Try it →
Leave the pictures out while you restate every entry below word for word.

[Records drawn from a dataset]

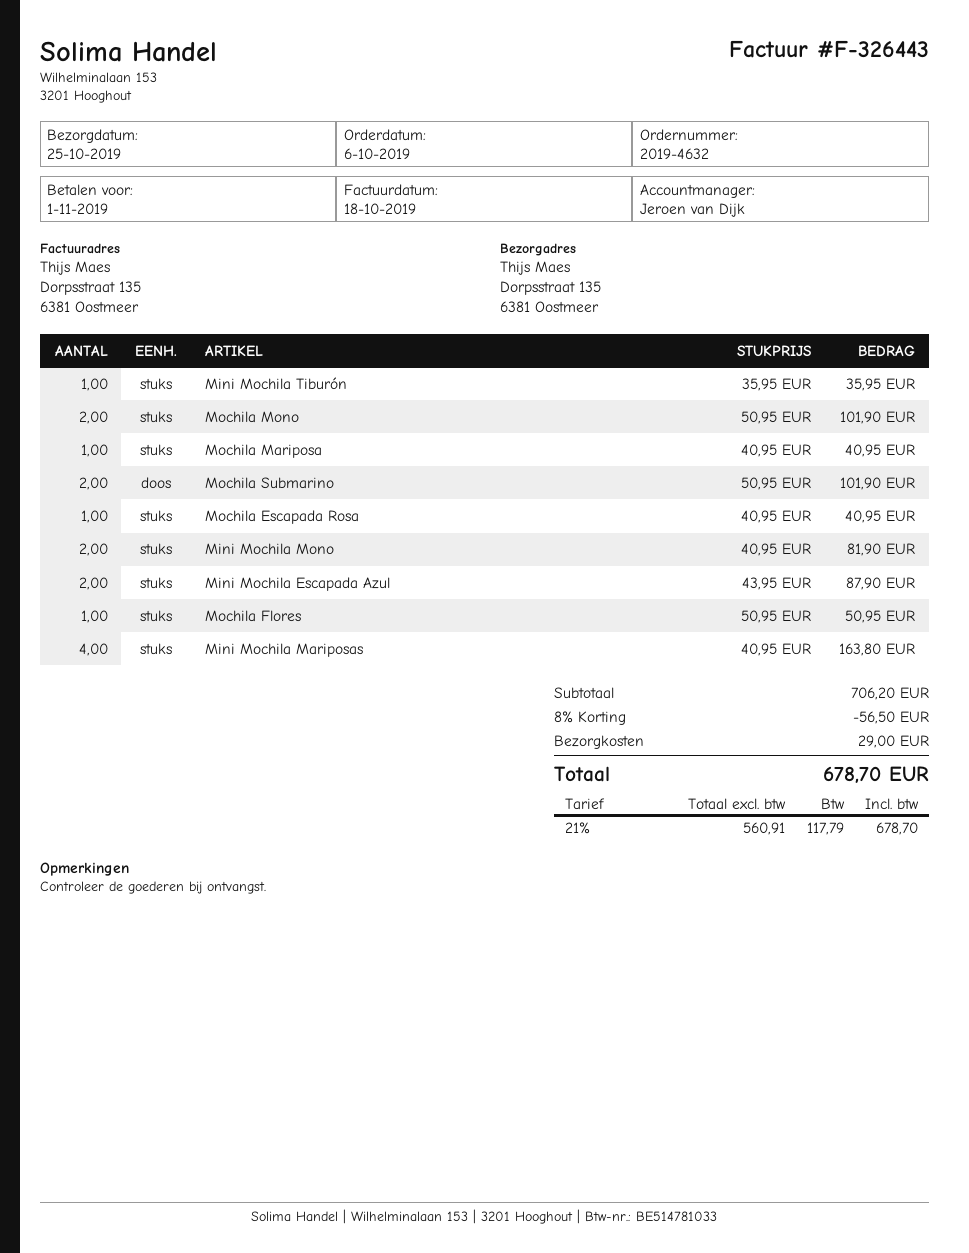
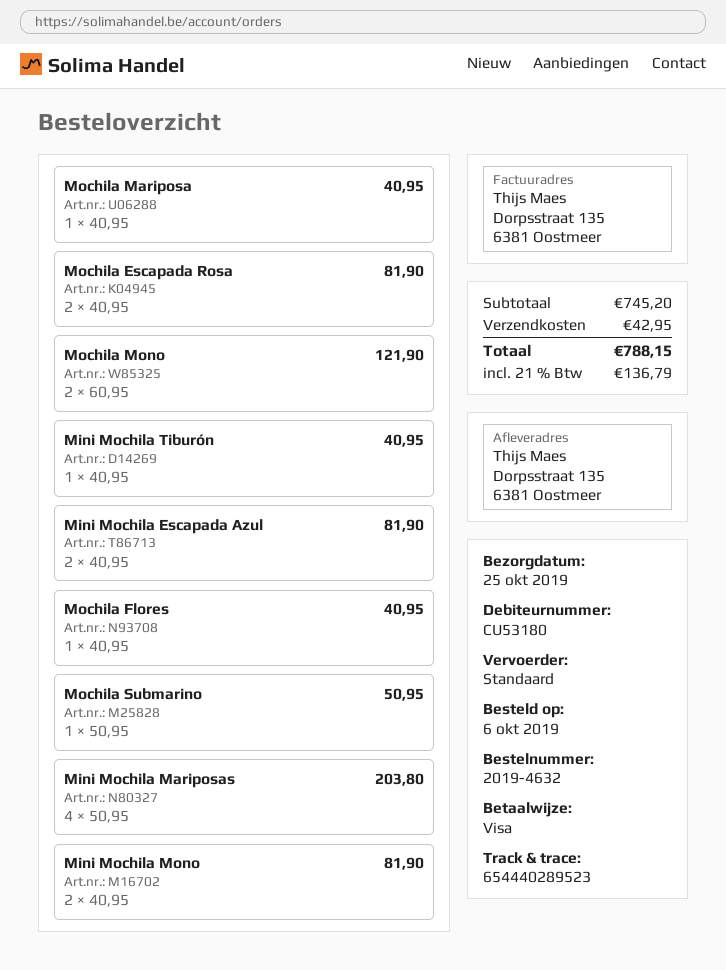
Mini Mochila Tiburón: 1 x 35.95 = 35.95 -> 1 x 40.95 = 40.95
Mochila Mono: 2 x 50.95 = 101.90 -> 2 x 60.95 = 121.90
Mochila Submarino: 2 x 50.95 = 101.90 -> 1 x 50.95 = 50.95
Mochila Escapada Rosa: 1 x 40.95 = 40.95 -> 2 x 40.95 = 81.90
Mini Mochila Escapada Azul: 2 x 43.95 = 87.90 -> 2 x 40.95 = 81.90
Mochila Flores: 1 x 50.95 = 50.95 -> 1 x 40.95 = 40.95
Mini Mochila Mariposas: 4 x 40.95 = 163.80 -> 4 x 50.95 = 203.80
subtotal: 706.20 -> 745.20
discount: 8% = 56.50 -> none
shipping: 29.00 -> 42.95
tax: 21% = 117.79 -> 21% = 136.79
total: 678.70 -> 788.15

Your response →
Mini Mochila Tiburón: 1 x 35.95 = 35.95 -> 1 x 40.95 = 40.95
Mochila Mono: 2 x 50.95 = 101.90 -> 2 x 60.95 = 121.90
Mochila Submarino: 2 x 50.95 = 101.90 -> 1 x 50.95 = 50.95
Mochila Escapada Rosa: 1 x 40.95 = 40.95 -> 2 x 40.95 = 81.90
Mini Mochila Escapada Azul: 2 x 43.95 = 87.90 -> 2 x 40.95 = 81.90
Mochila Flores: 1 x 50.95 = 50.95 -> 1 x 40.95 = 40.95
Mini Mochila Mariposas: 4 x 40.95 = 163.80 -> 4 x 50.95 = 203.80
subtotal: 706.20 -> 745.20
discount: 8% = 56.50 -> none
shipping: 29.00 -> 42.95
tax: 21% = 117.79 -> 21% = 136.79
total: 678.70 -> 788.15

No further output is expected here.